### [Task prompt]
Write out each record exactly and skip every image.

►

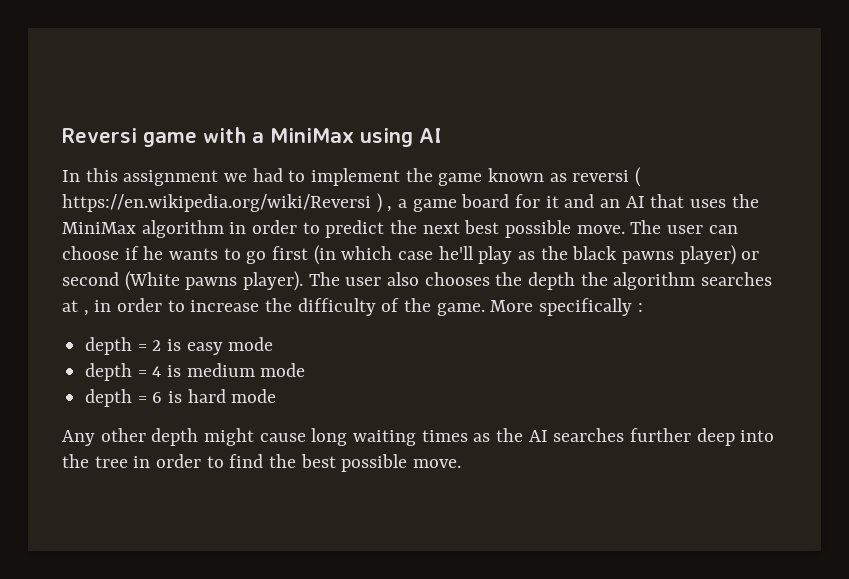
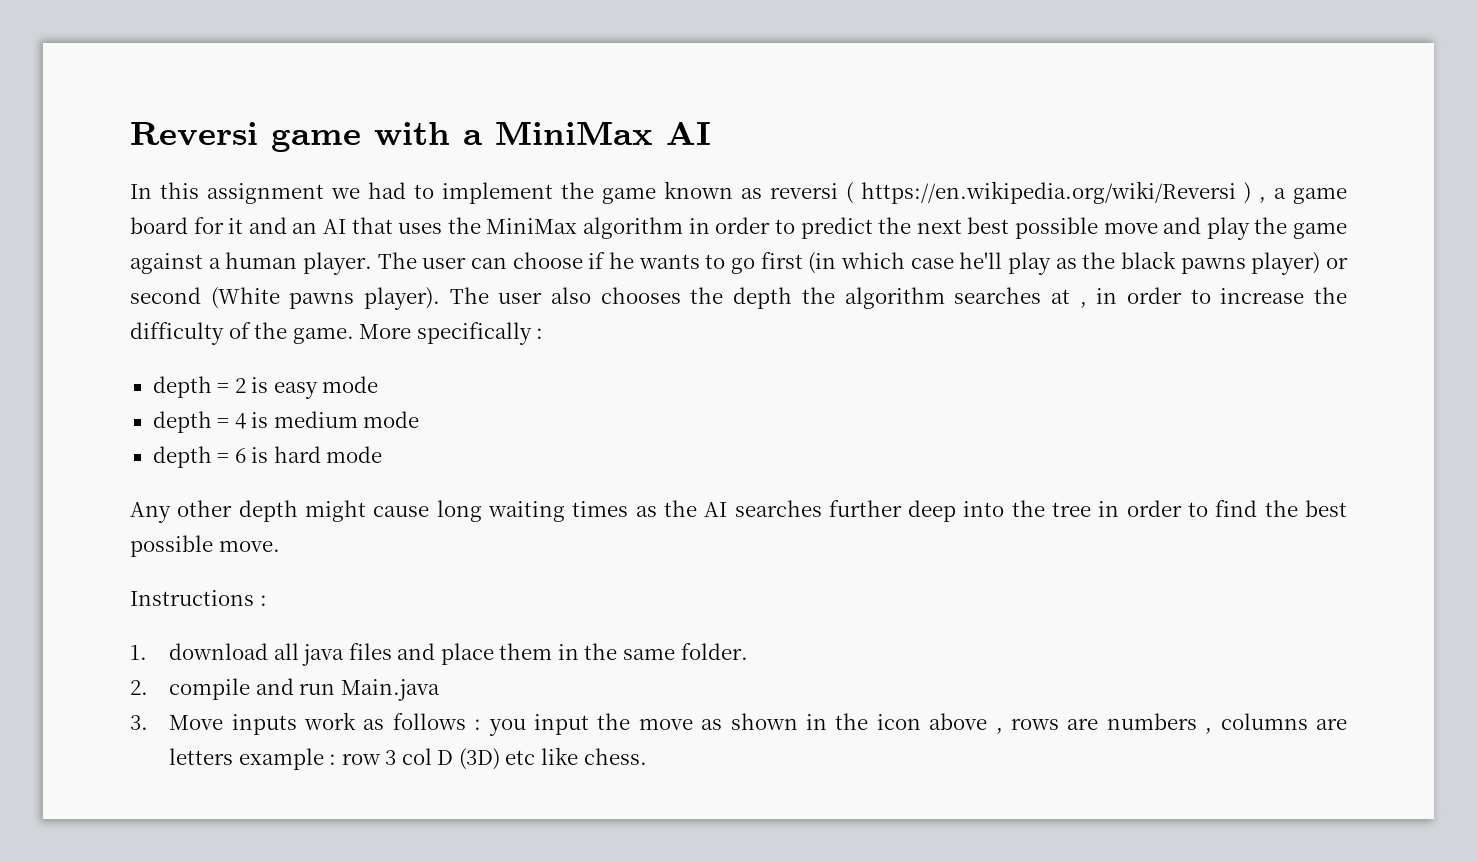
[360,128,413,147] using -> (653, 133) none
[576,225,625,234] move. -> [1103,217,1347,240] [130,252,372,275] move and play the game against a human player.
(462, 463) none -> [130,590,267,606] [130,643,748,666] [130,678,440,701] [130,712,1347,736] [169,747,647,770] // Instructions : // 1. download all java files and place them in the same folder. // 2. compile and run Main.java // 3. Move inputs work as follows : you input the move as shown in the icon above , rows are numbers , columns are letters example : row 3 col D (3D) etc like chess.

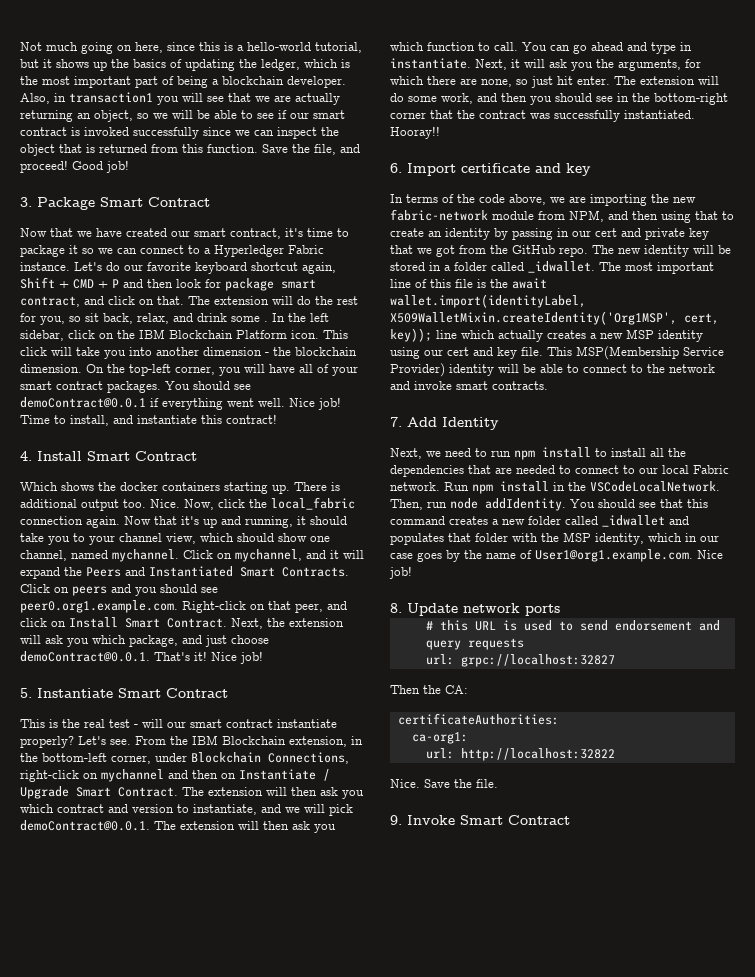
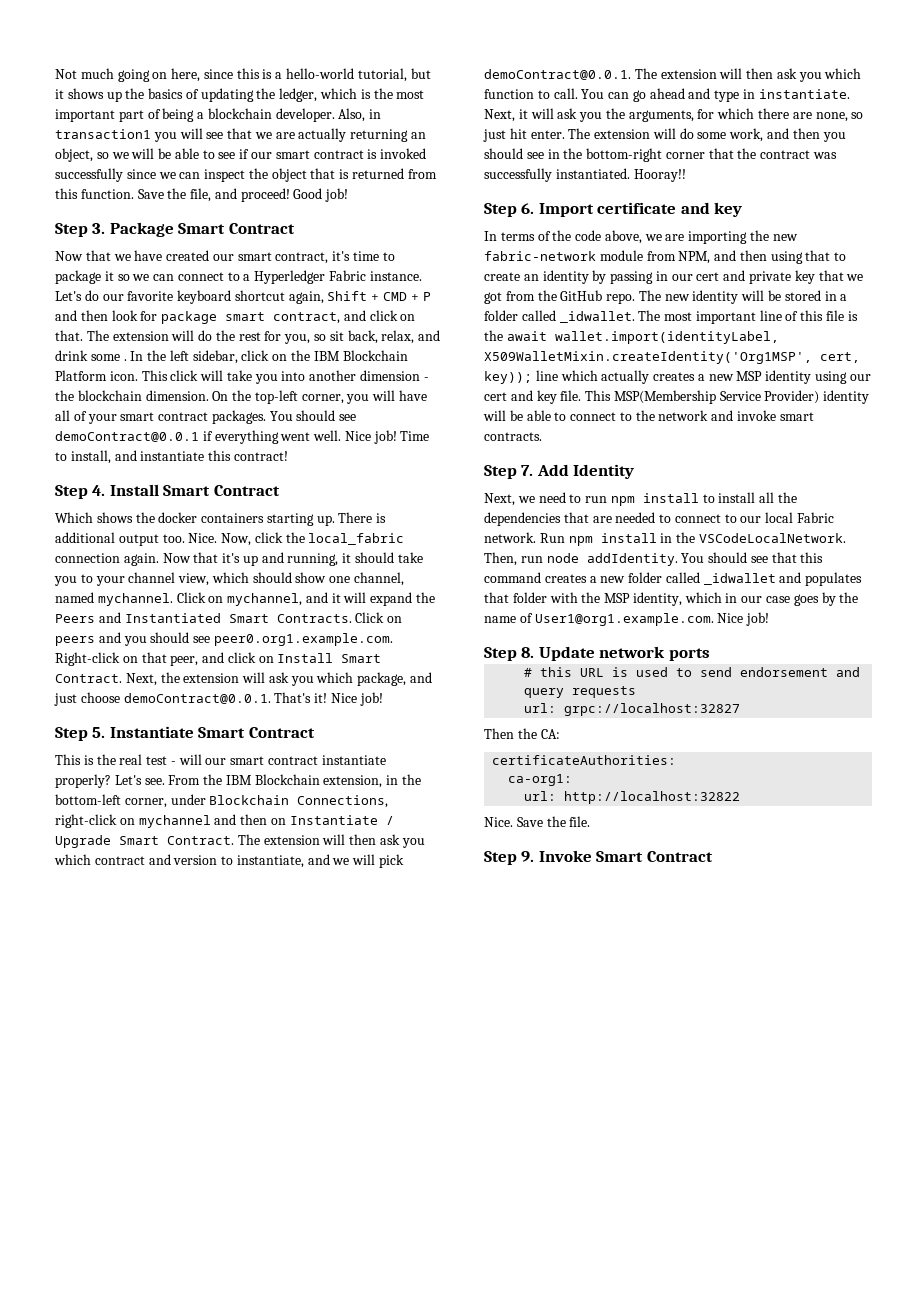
(129, 166) none -> [55,223,88,237] Step
(277, 419) none -> [55,485,88,499] Step
(263, 657) none -> [55,727,88,741] Step
(440, 132) none -> [484,203,517,217] Step
(548, 385) none -> [484,465,517,479] Step
(412, 572) none -> [484,647,517,661] Step
(498, 783) none -> [484,851,517,865] Step

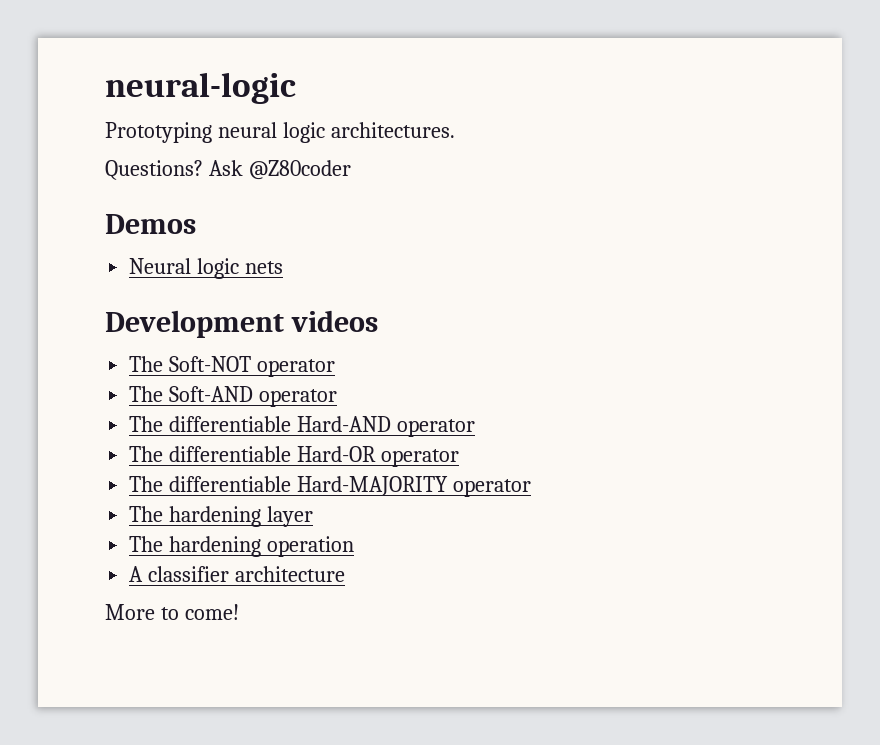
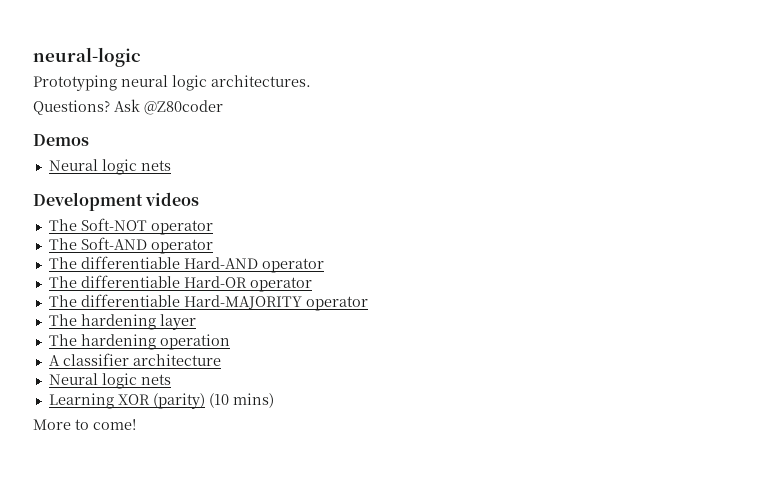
(346, 574) none -> [48,373,171,389] [48,393,274,409] // Neural logic nets // Learning XOR (parity) (10 mins)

◄

### [Answer for this exercise]
[360,128,413,147] using -> (653, 133) none
[576,225,625,234] move. -> [1103,217,1347,240] [130,252,372,275] move and play the game against a human player.
(462, 463) none -> [130,590,267,606] [130,643,748,666] [130,678,440,701] [130,712,1347,736] [169,747,647,770] // Instructions : // 1. download all java files and place them in the same folder. // 2. compile and run Main.java // 3. Move inputs work as follows : you input the move as shown in the icon above , rows are numbers , columns are letters example : row 3 col D (3D) etc like chess.

(129, 166) none -> [55,223,88,237] Step
(277, 419) none -> [55,485,88,499] Step
(263, 657) none -> [55,727,88,741] Step
(440, 132) none -> [484,203,517,217] Step
(548, 385) none -> [484,465,517,479] Step
(412, 572) none -> [484,647,517,661] Step
(498, 783) none -> [484,851,517,865] Step

(346, 574) none -> [48,373,171,389] [48,393,274,409] // Neural logic nets // Learning XOR (parity) (10 mins)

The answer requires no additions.